Sentence-Final Aspect Particles as Finite Markers in Mandarin Chinese
Niina Ning Zhang
December 2019
 

In Mandarin Chinese, sentence-final aspect markers ne, le, and laizhe may occur in some types of embedded clauses, but not in other types, such as the complement of a control verb, a raising verb, lai ''''come'''' and qu ''''go'''', a non-epistemic modal, and the prepositional complementizer dui ''''to''''. These latter types of clauses systematically show properties of nonfinite clauses in other languages. They are intrinsically embedded, ban pro-drop, their clause boundaries may be invisible for binding, and they disallow a speaker-oriented adverb and an epistemic modal. The restrictions on the distribution of the particles indicate that they are finite markers, although the language has no tense or case marker. The paper argues that finite clauses show speaker-oriented properties whereas nonfinite ones do not; instead, nonfinite clauses exhibit higher-clause-oriented properties.

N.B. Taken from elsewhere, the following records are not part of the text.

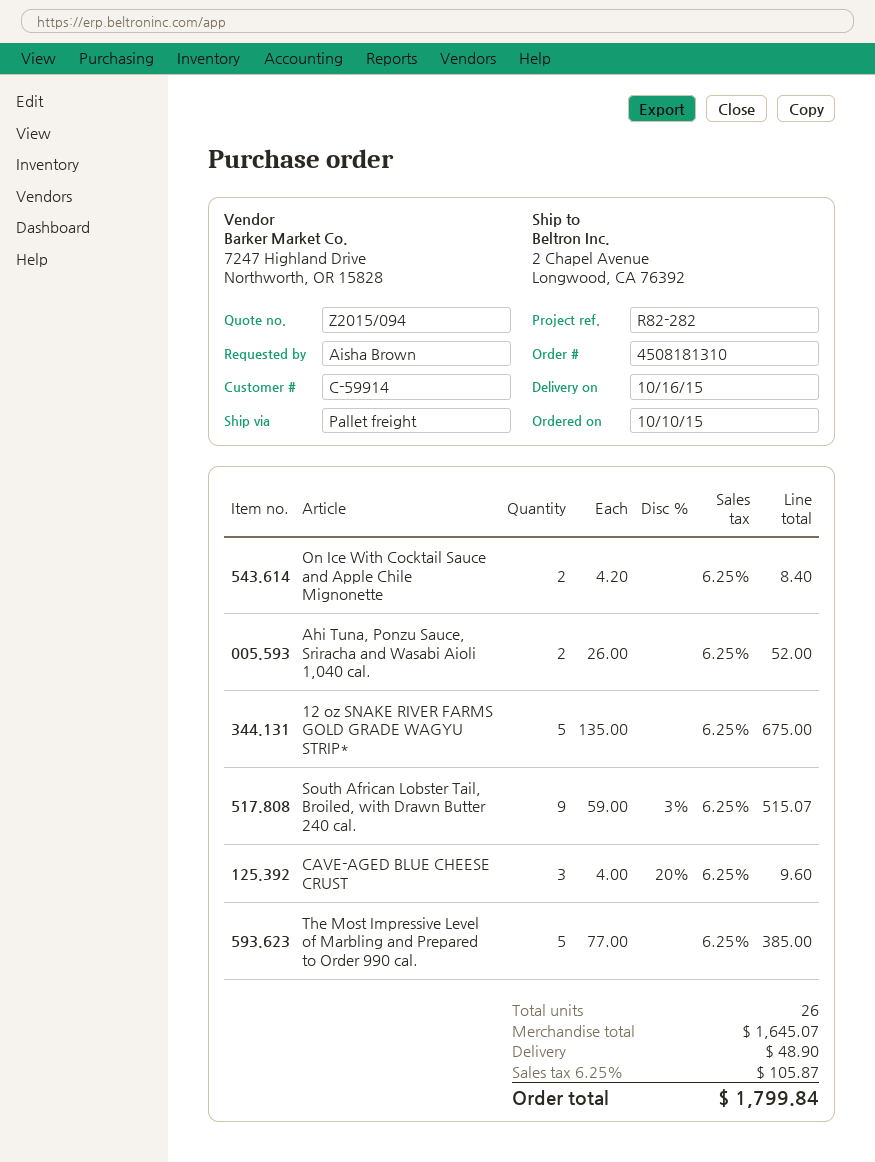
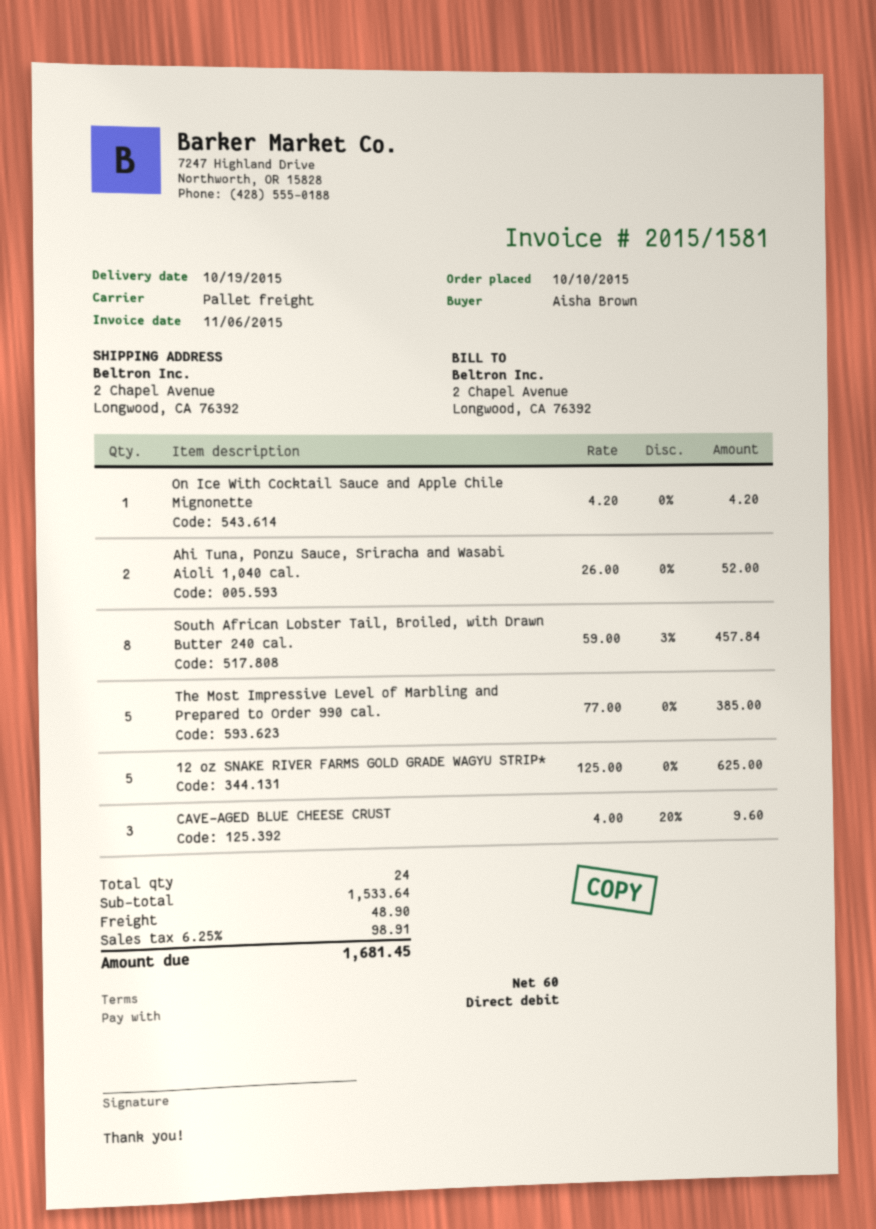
delivery date: 2015-10-16 -> 2015-10-19
On Ice With Cocktail Sauce and Apple Chile Mignonette: 2 x 4.20 = 8.40 -> 1 x 4.20 = 4.20
12 oz SNAKE RIVER FARMS GOLD GRADE WAGYU STRIP*: 5 x 135.00 = 675.00 -> 5 x 125.00 = 625.00
South African Lobster Tail, Broiled, with Drawn Butter 240 cal.: 9 x 59.00 - 3% = 515.07 -> 8 x 59.00 - 3% = 457.84
total quantity: 26 -> 24
subtotal: 1645.07 -> 1533.64
tax: 6.25% = 105.87 -> 6.25% = 98.91
total: 1799.84 -> 1681.45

Identifying the role of speaker in finiteness distinction reveals the capacity of finite clauses, whether or not the capacity is marked overtly.
Format: [ pdf ]
Reference: lingbuzz/003519
(please use that when you cite this article)
Published in: Linguistics
keywords: finite, nonfinite, sentence-final particle, complementizer, speaker, chinese, syntax
previous versions: v1 [June 2017]
Downloaded:705 times

 

[ edit this article | back to article list ]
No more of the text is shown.